One thing that the team and our building has embraced is collecting the data and doing something with it. As teachers we are swimming in data and many time it either sits and gathers dust or it's used to drive instruction. Using it is what makes students grow--no mater where they start. For example I have a students no has many bad habits including talking when not their turn or off topic, not attending to the task at hand or the details. She wears you down to where you can no longer keep up and give in. Over the last three years she has grown little but using the data showed that she had been getting the intervention. This year, I focused the intervention to comprehension and decoding strategies. In the six weeks, she has started to attend to the details while she reads. She rereads and reads for meaning. (HEY) These are firsts.
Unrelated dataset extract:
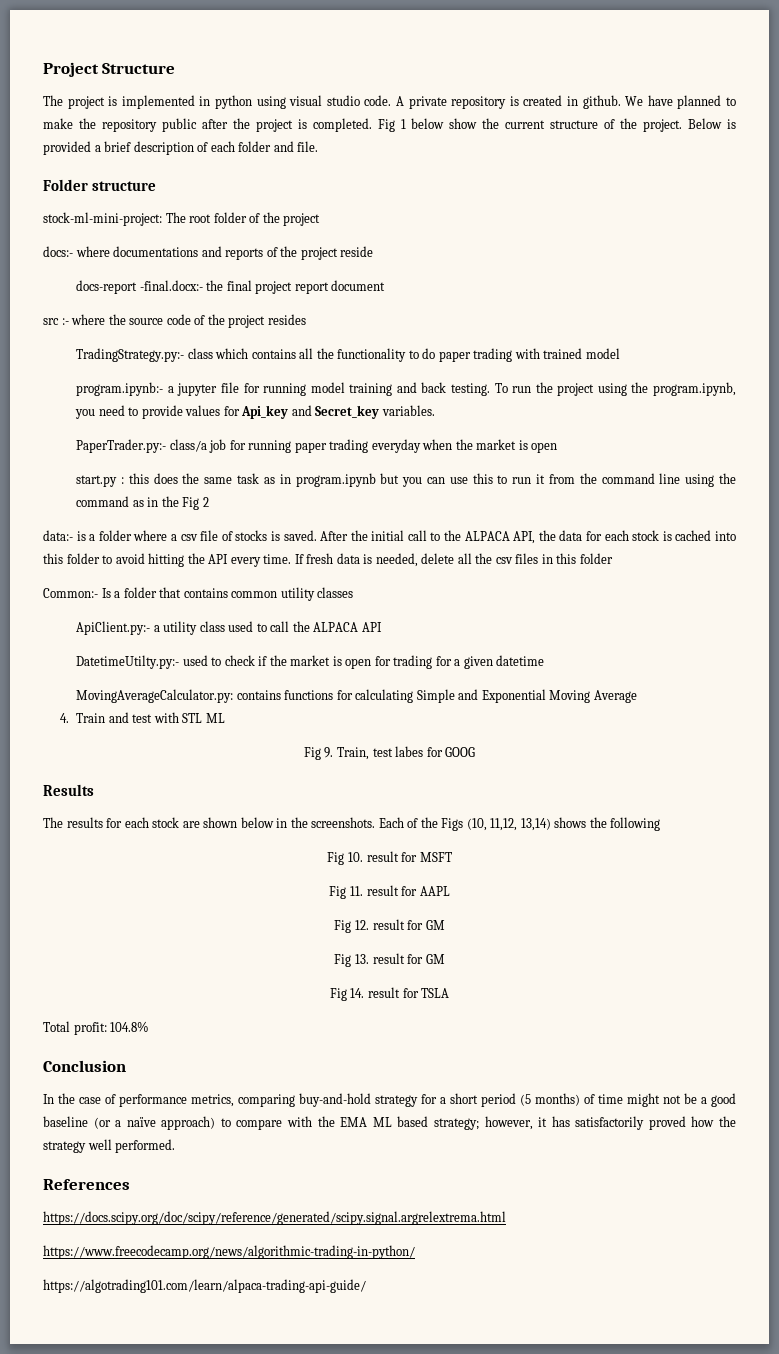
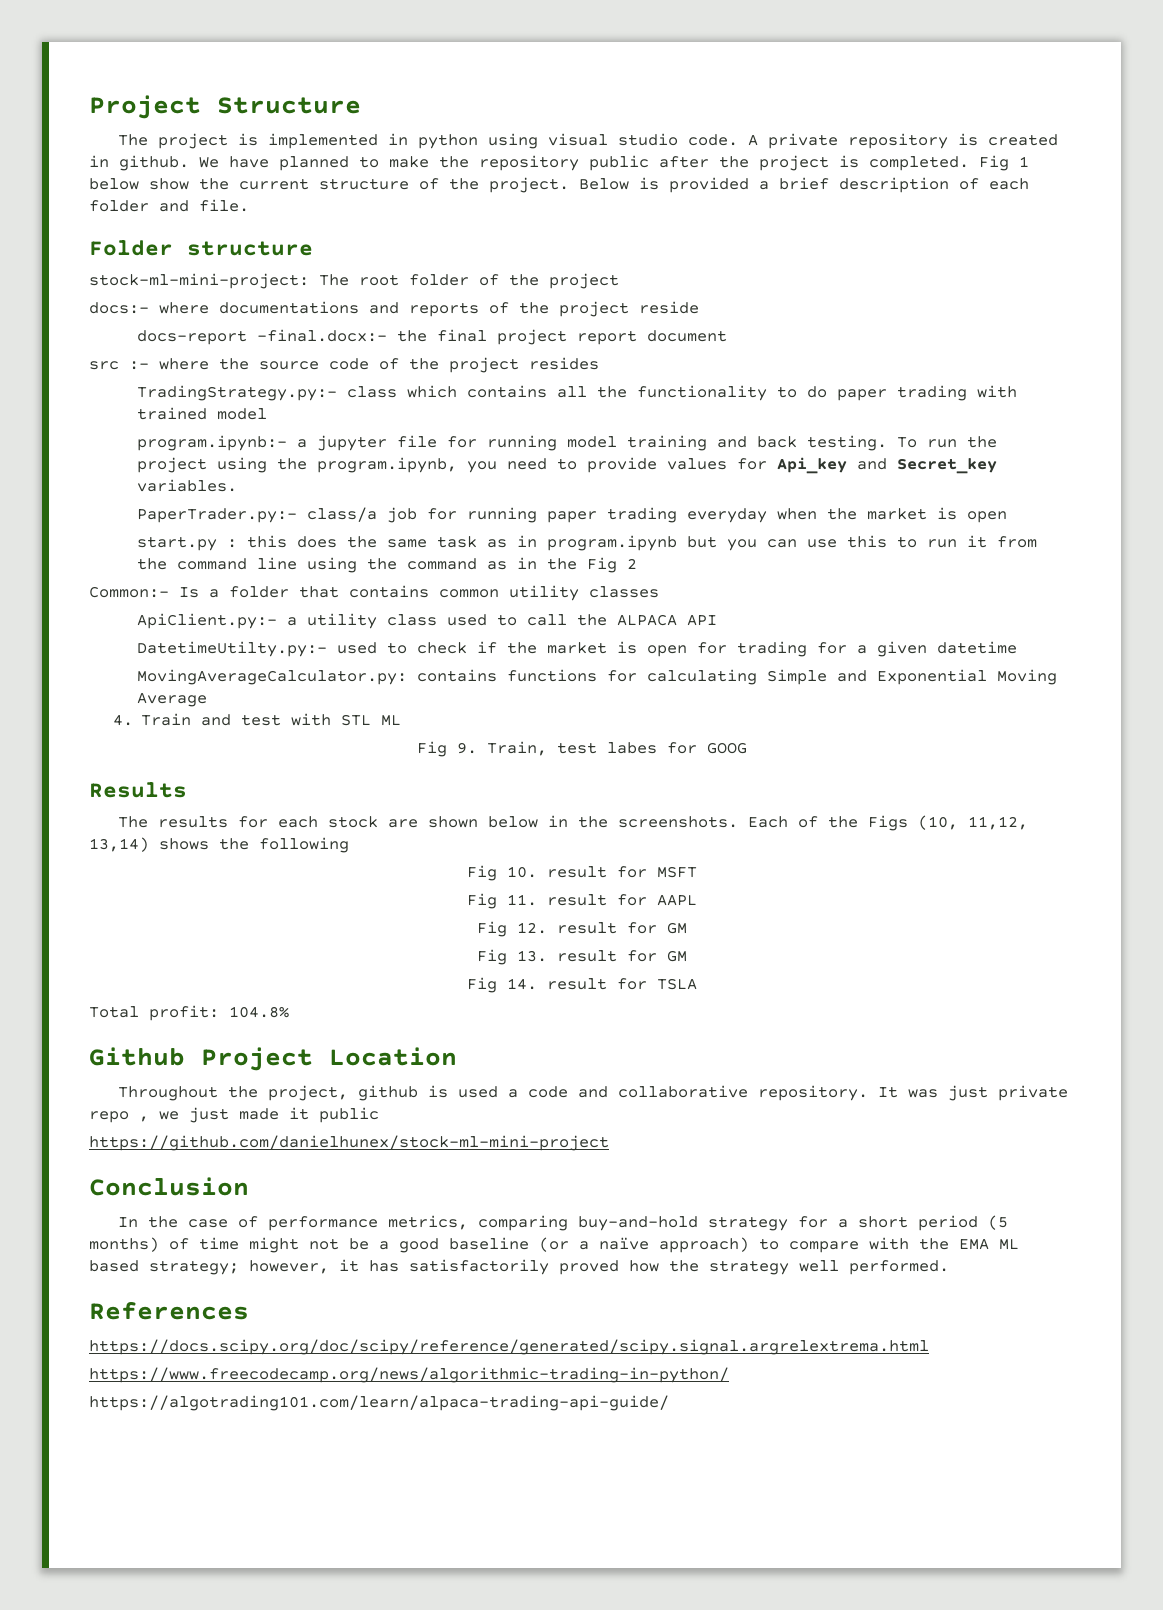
- data:- is a folder where a csv file of stocks is saved. After the initial call to the ALPACA API, the data for each stock is cached into this folder to avoid hitting the API every time. If fresh data is needed, delete all the csv files in this folder
+ Github Project Location
+ Throughout the project, github is used a code and collaborative repository. It was just private repo , we just made it public
+ https://github.com/danielhunex/stock-ml-mini-project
The success that she has had has drive conversations with her teacher and our ELL Resource teacher.  We have aligned our instruction to focus on a couple of targets and not worrying about everything she needs to do. And yes it's a very long list as a fifth grader. I have hope that these early successes will drive her to herself and take a more active role beyond self monitoring. Without data, I would be doing the same tier three that she'd been for the last two years.

I created a document that has helped me keep track of the goals and data for students no matter what tier they are in. I hope you find it useful--I know my student look forward to weekly progress monitoring and seeing their growth. Have a great week.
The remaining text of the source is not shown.